→ **ACTION ITEM**: Output nothing but the lines from the line with "Fiery Rose Midi" through the end of the listing below, both ends included.

□ □ □ □

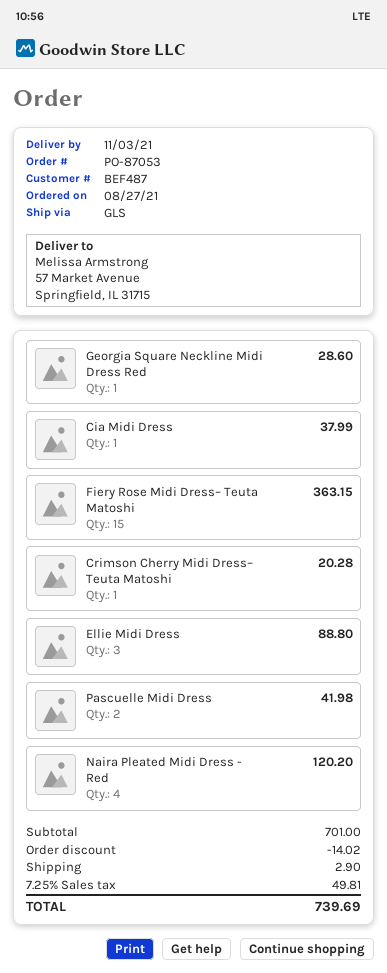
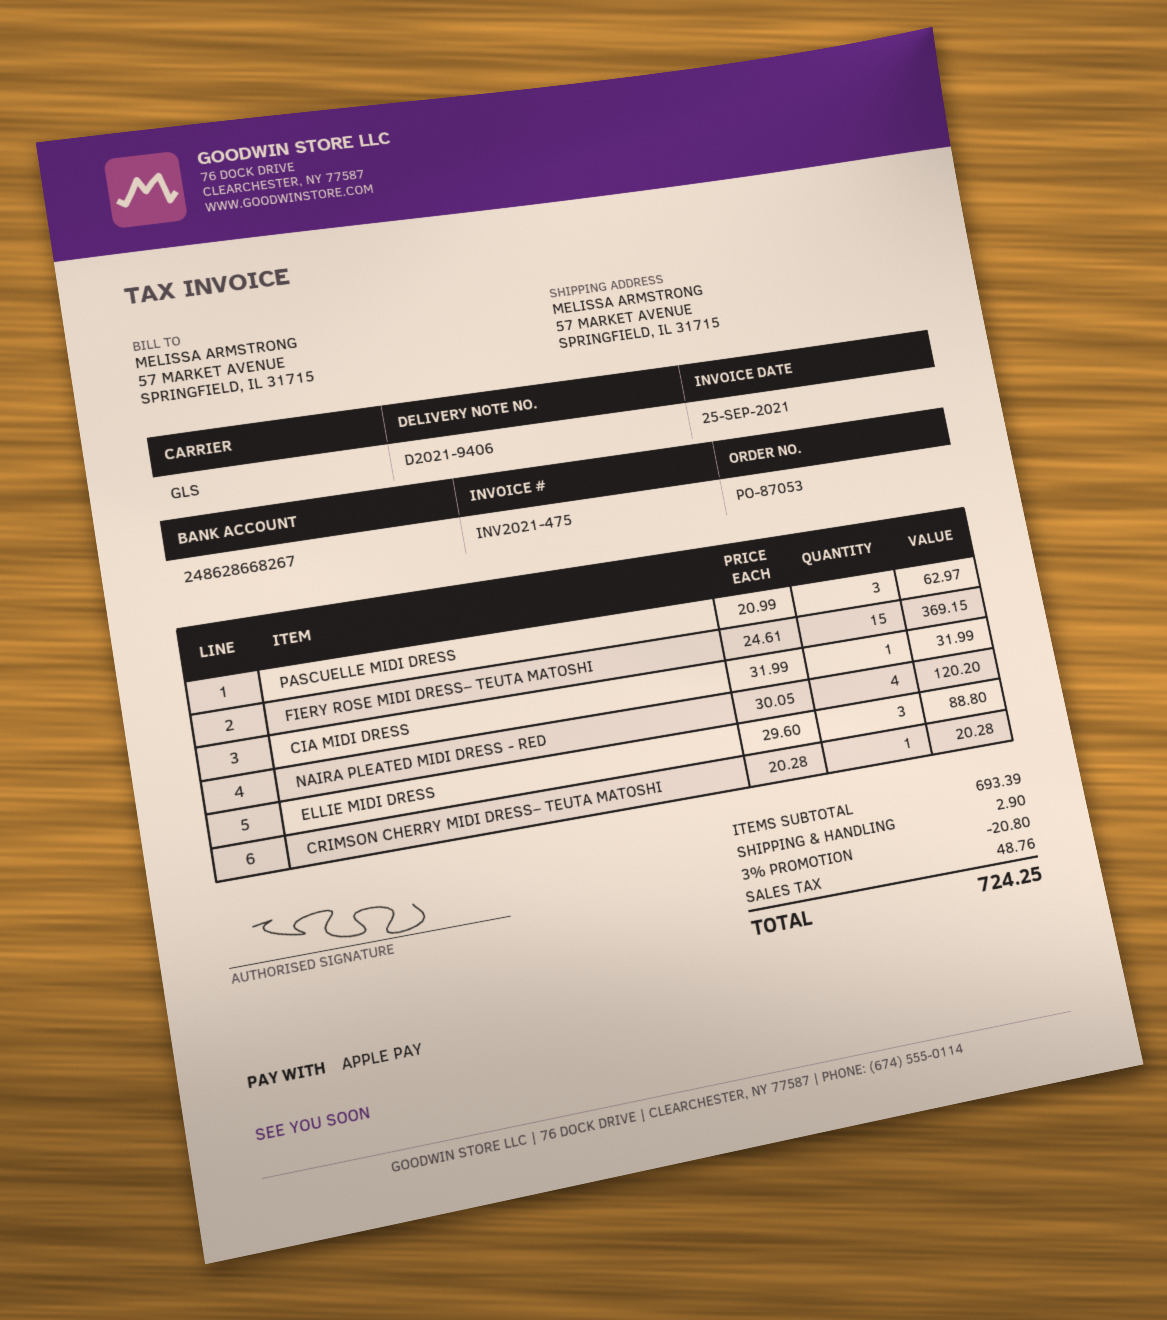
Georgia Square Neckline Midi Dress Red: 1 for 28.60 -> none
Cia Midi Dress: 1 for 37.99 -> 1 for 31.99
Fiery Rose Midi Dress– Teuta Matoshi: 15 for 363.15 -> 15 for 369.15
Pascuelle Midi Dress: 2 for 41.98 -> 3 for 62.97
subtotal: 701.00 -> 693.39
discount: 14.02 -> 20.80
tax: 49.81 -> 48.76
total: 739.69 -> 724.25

□ □ □ □

→ **TASK RESULT**:
Fiery Rose Midi Dress– Teuta Matoshi: 15 for 363.15 -> 15 for 369.15
Pascuelle Midi Dress: 2 for 41.98 -> 3 for 62.97
subtotal: 701.00 -> 693.39
discount: 14.02 -> 20.80
tax: 49.81 -> 48.76
total: 739.69 -> 724.25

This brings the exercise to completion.